___ Records supplied ___

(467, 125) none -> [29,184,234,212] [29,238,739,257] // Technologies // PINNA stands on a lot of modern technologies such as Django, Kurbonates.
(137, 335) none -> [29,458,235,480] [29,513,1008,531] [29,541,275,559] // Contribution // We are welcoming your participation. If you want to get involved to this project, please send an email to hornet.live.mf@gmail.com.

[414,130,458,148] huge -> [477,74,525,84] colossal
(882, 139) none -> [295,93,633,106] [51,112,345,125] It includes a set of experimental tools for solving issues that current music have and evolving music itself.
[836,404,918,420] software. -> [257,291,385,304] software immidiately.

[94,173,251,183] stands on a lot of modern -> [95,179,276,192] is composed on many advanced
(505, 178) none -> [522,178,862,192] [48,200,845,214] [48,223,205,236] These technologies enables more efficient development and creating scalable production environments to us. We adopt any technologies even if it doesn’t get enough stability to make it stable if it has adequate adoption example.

___

• **Task instructions**
The lines to reproduce run from the line containing "(882, 139) none" to the end of the listing; write them out exactly and add nothing.

• **Output for this task**
(882, 139) none -> [295,93,633,106] [51,112,345,125] It includes a set of experimental tools for solving issues that current music have and evolving music itself.
[836,404,918,420] software. -> [257,291,385,304] software immidiately.

[94,173,251,183] stands on a lot of modern -> [95,179,276,192] is composed on many advanced
(505, 178) none -> [522,178,862,192] [48,200,845,214] [48,223,205,236] These technologies enables more efficient development and creating scalable production environments to us. We adopt any technologies even if it doesn’t get enough stability to make it stable if it has adequate adoption example.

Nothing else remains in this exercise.